What do you think about when you hear the words planetary congress? The Federation leaders having a meeting? The All Systems Commonwealth resuming its activity? Well, you would be a bit far from the truth, but not that far…
Every year, spaceflyers convene. The meeting is often unnoticed by the public, but not from lack of media. This year, with the congress in Houston, home of NASA’s Mission Control and Astronaut Corps, local media has highlighted that 125 astronauts, cosmonauts, and taikonauts from 38 different nations have traveled into America’s fourth-largest city for the week-long 32nd Planetary Congress.
What is the Planetary Congress?
Since 1985, the Association of Space Explorers (ASE) served a forum to interact professionally, present programs to the public, and engage the community.

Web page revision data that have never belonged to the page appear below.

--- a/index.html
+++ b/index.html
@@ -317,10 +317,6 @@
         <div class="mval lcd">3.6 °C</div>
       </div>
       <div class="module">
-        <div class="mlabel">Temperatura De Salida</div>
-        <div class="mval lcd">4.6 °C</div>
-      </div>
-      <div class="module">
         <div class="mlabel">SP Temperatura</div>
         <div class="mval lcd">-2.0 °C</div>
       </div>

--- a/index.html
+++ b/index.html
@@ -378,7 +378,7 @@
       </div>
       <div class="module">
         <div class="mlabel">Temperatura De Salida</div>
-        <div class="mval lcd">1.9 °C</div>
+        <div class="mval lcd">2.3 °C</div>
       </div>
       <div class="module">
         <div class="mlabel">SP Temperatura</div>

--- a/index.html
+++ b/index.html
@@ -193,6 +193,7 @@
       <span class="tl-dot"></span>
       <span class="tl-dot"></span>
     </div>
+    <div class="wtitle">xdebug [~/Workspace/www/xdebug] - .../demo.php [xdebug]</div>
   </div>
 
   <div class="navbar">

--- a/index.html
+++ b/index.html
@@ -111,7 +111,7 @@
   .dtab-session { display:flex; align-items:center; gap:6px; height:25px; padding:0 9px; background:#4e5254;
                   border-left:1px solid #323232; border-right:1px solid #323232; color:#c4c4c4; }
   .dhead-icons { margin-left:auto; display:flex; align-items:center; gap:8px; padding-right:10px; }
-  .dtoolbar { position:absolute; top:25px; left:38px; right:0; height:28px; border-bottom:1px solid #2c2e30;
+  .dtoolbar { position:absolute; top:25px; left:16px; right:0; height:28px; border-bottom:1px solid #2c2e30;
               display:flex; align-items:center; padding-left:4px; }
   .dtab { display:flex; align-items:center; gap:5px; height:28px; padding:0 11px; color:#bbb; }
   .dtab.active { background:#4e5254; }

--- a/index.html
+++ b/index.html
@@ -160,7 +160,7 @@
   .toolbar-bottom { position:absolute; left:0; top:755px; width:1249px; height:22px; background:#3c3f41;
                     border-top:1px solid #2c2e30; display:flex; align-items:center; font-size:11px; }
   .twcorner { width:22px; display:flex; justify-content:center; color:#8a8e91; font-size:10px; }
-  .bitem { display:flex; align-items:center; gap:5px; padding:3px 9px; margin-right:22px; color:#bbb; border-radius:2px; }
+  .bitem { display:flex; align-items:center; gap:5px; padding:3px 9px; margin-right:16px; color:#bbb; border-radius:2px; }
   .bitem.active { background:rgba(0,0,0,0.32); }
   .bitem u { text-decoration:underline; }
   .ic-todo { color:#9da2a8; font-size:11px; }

Held in public venues such as Texas A&M University, Space Center Houston, and the University of Houston, the annual Planetary Congress generate conversation on topics that intersect with space exploration, such as the space community, government agencies, and public science, technology, engineering and mathematics (STEM) education.
What a spectacular week of Congress! #ASE32 was truly one to remember. The largest delegate gathering in history spent their week celebrating the last 50 years of spaceflight and encouraging the next generation of space explorers!#ASE32 #Astronauts #Cosmonauts@ASE_Astronauts pic.twitter.com/eNLUvyYHtP— ASE XXXII Planetary Congress (@ASE32ndCongress) October 22, 2019
In the previous 34 years, the United States has hosted three congresses: Washington, D.C. (1992), Salt Lake City (2005), and Seattle (2008). The mechanics of the conference are eight technical sessions, community day, and formal ceremonies. Overall, the Planetary Congress seeks to stimulate interest in STEM, attract attention to space exploration, and promote international cooperation.
This Year’s Planetary Congress Was all About Going Further and Deeper into Space
Corresponding with the 50th Anniversary of the Apollo 11 Moon Landing, this year the event’s theme was “Celebrating Apollo: Inspiring the Future.” As NASA gets ready to return to the moon by 2024 with the Artemis program, chatter inevitably ensues about how to stand on the shoulders of the Apollo giants and continue space exploration farther into the future.
According to Professor Bonnie J. Dunbar Ph.D., a retired astronaut, professor of aerospace engineering at Texas A&M University and ASE XXXII Planetary Congress chair
Each year, we are invited by a different nation to share the knowledge we acquire from space exploration and to inspire the next generation of scientists, engineers, and explorers. So, it is only fitting to have the Congress return to the U.S., to the location where our journey to the Moon first began more than 50 years ago.
“Technical Sessions” describe the forums where the space flyers discuss space topics. All sessions were open to the public; you can go back and watch them on the Planetary Congress’s website.
This Year’s Planetary Congress Themes
- The Impact of Apollo, Today and Tomorrow: Explore the significance of the 1960s Apollo program on both technology development and socio-cultural impacts on people around the world.
- The Apollo Experience: Told through the men of the Apollo program, including Tom Stafford, Wallt Cunningham, Rusty Schweickart, and Fred Haise, the panel discusses what is necessary for successful lunar missions as well as the future of space exploration and international cooperation.
- The Next 50 Years: Challenges for Future Exploration: Considering the next challenges of the Moon and Mars, government agencies are seeking commercial partners.
- Space Suit Developments for Future Exploration: Increased space activities lead to the needed development of new intravehicular and extravehicular space suits.
The astronauts have the opportunity to visit NASA’s Johnson Space Center, Historic Mission Control, and the national treasure Saturn V Rocket. All of these opportunities are open to the public via Johnson’s visitor center, Space Center Houston.
Of course, you could have an astronaut come to your classroom to talk about space exploration. Community Day brought the 125 space flyers across the state of Texas to engage with communities and school groups to speak on their space missions and the future of exploration, reaching thousands of students.